Please write out exactly the lines of the data below from the line holding "Beer brewing kit - Belgian" through the line holding "total: 15286.16 -> 16311.77", and leave out the rest.

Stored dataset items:
....................

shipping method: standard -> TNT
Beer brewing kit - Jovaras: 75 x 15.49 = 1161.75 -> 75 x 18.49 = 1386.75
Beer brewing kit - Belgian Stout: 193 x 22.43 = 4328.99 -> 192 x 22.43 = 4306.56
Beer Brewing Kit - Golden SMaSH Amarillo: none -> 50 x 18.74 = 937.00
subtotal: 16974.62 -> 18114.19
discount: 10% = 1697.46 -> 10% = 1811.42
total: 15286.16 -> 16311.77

....................

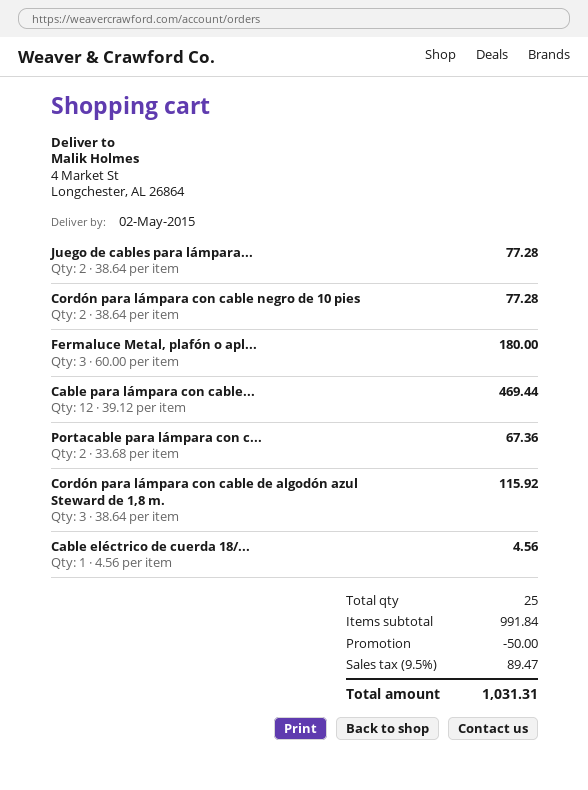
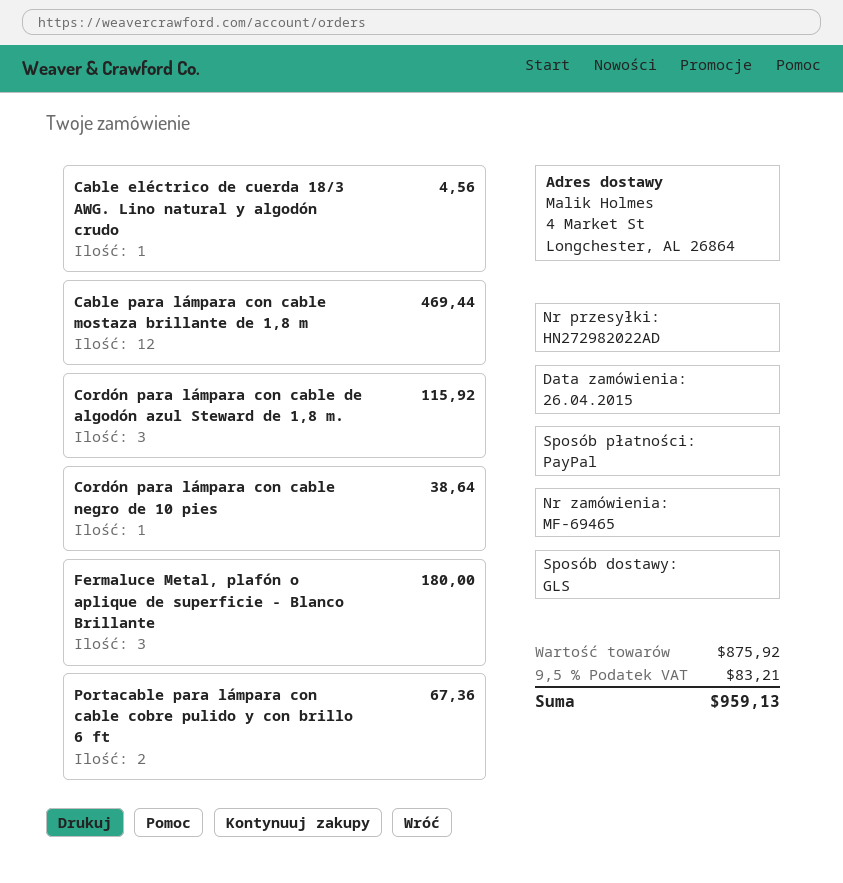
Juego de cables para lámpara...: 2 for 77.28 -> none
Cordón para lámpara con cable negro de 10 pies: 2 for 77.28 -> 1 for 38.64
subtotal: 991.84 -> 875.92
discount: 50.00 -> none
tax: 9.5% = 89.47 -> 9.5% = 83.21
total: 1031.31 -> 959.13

....................

YOUR SOLUTION:
Beer brewing kit - Belgian Stout: 193 x 22.43 = 4328.99 -> 192 x 22.43 = 4306.56
Beer Brewing Kit - Golden SMaSH Amarillo: none -> 50 x 18.74 = 937.00
subtotal: 16974.62 -> 18114.19
discount: 10% = 1697.46 -> 10% = 1811.42
total: 15286.16 -> 16311.77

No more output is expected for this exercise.